- **YOUR INSTRUCTIONS**
For the records below, work out the number of lines holding "weight" and reply with only that.

- **DATA SHOWN**
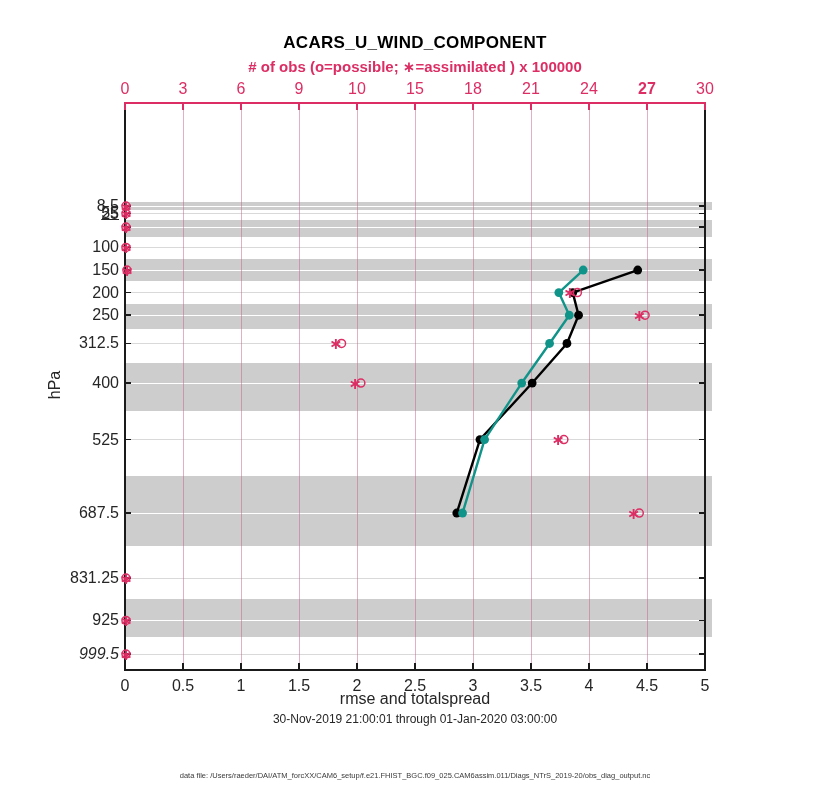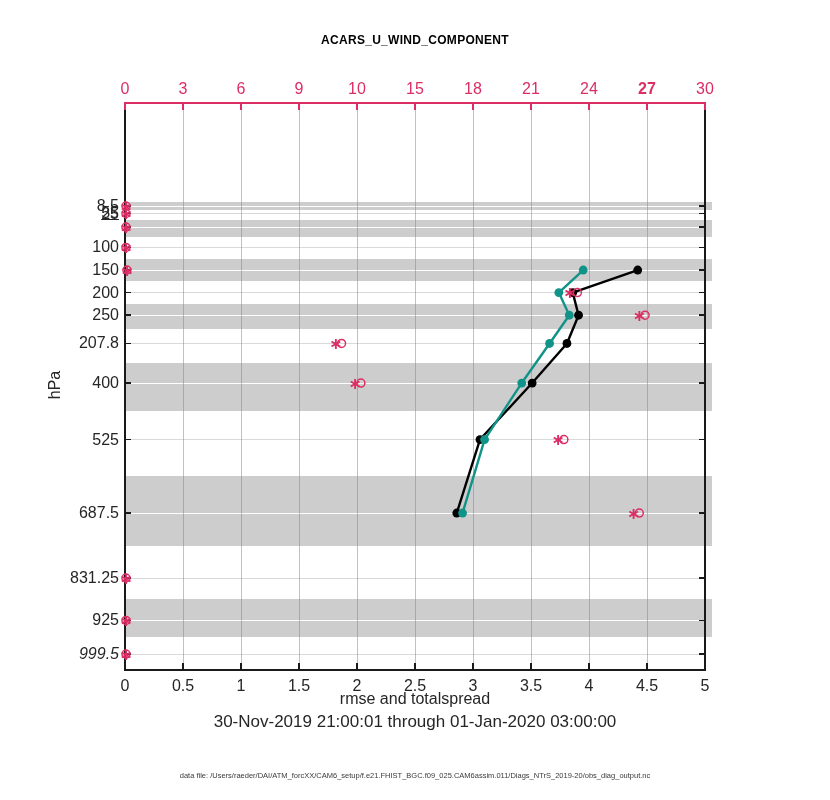--- a/index.html
+++ b/index.html
@@ -8,7 +8,7 @@
   .abs{position:absolute;}
   .ctr{left:0;width:830px;text-align:center;}
   .title1{top:13px;font-size:15px;font-weight:bold;color:#000;}
-  .title2{top:33px;font-size:12px;font-weight:bold;color:#000;letter-spacing:.3px;}
+  .title2{top:33px;font-size:17px;font-weight:bold;color:#000;letter-spacing:.3px;}
   .obslabel{top:58px;font-size:15px;font-weight:bold;}
   .xlabel{top:690px;font-size:16px;color:#262626;}
   .daterange{top:712px;font-size:17px;color:#262626;}

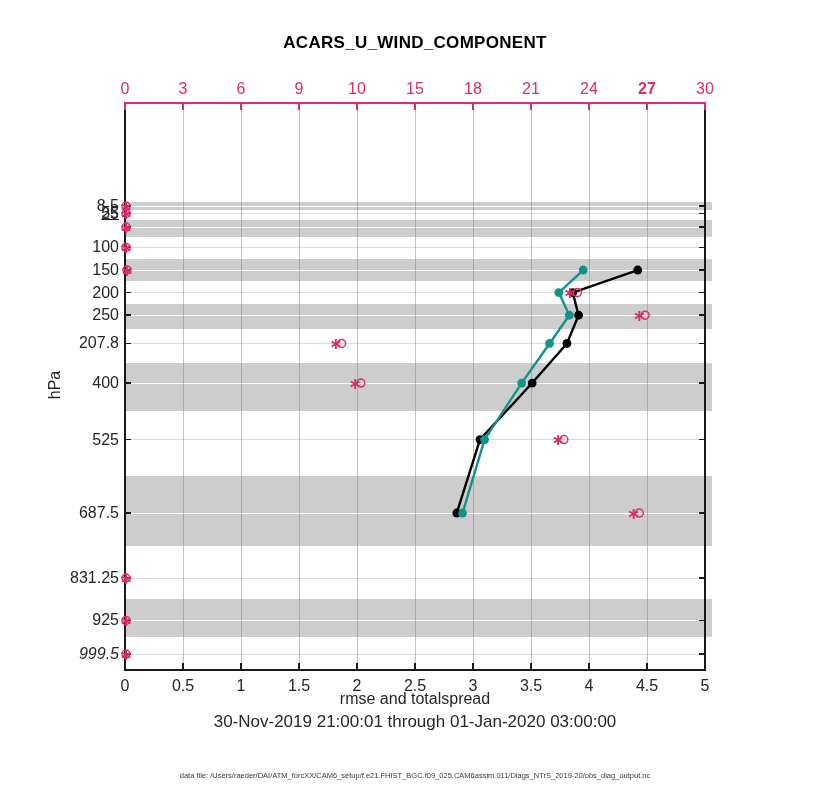--- a/index.html
+++ b/index.html
@@ -30,6 +30,7 @@
 <div id="canvas">
 
   <div class="abs ctr title2">ACARS_U_WIND_COMPONENT</div>
+  <div class="abs ctr obslabel" style="color: rgb(220, 46, 100);"># of obs (o=possible; ∗=assimilated ) x 100000</div>
 
   <div id="plot" class="abs" style="left:0;top:0;width:830px;height:800px;">
       <div style="position: absolute; left: 125px; top: 202.2px; width: 587px; height: 7.57268px; background: rgb(205, 205, 205);"></div>

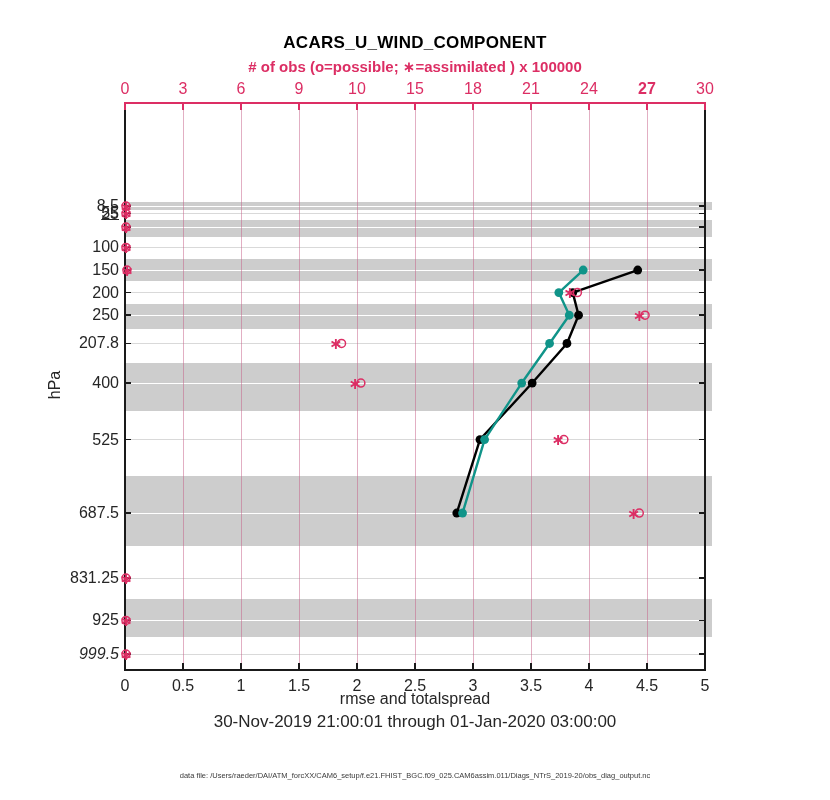--- a/index.html
+++ b/index.html
@@ -146,7 +146,7 @@
       <div class="ytick-label" style="position: absolute; left: 57px; top: 261.015px;">150</div>
       <div class="ytick-label" style="position: absolute; left: 57px; top: 283.62px;">200</div>
       <div class="ytick-label" style="position: absolute; left: 57px; top: 306.225px;">250</div>
-      <div class="ytick-label" style="position: absolute; left: 57px; top: 334.481px;">207.8</div>
+      <div class="ytick-label" style="position: absolute; left: 57px; top: 334.481px;">312.5</div>
       <div class="ytick-label" style="position: absolute; left: 57px; top: 374.04px;">400</div>
       <div class="ytick-label" style="position: absolute; left: 57px; top: 430.553px;">525</div>
       <div class="ytick-label" style="position: absolute; left: 57px; top: 504.019px;">687.5</div>

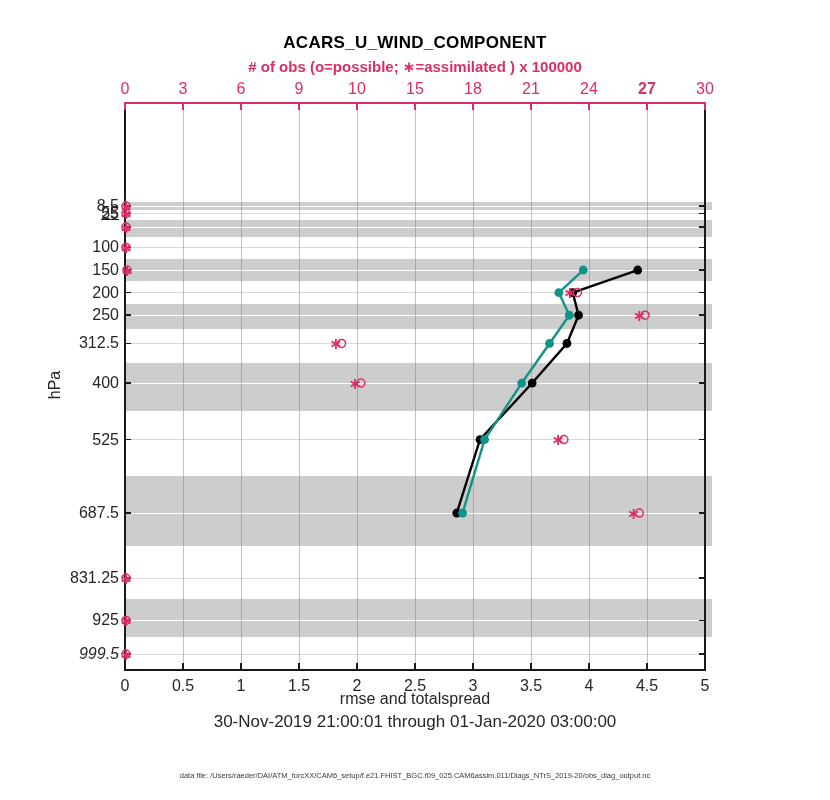--- a/index.html
+++ b/index.html
@@ -11,7 +11,7 @@
   .title2{top:33px;font-size:17px;font-weight:bold;color:#000;letter-spacing:.3px;}
   .obslabel{top:58px;font-size:15px;font-weight:bold;}
   .xlabel{top:690px;font-size:16px;color:#262626;}
-  .daterange{top:712px;font-size:17px;color:#262626;}
+  .daterange{top:712px;font-size:12px;color:#262626;}
   .datafile{top:771px;font-size:7.5px;color:#3a3a3a;}
   .ylabel{left:40px;top:376px;width:30px;font-size:16px;color:#262626;transform:rotate(-90deg);text-align:center;}
   #legend{left:134px;top:112px;}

- **ANSWER SECTION**
6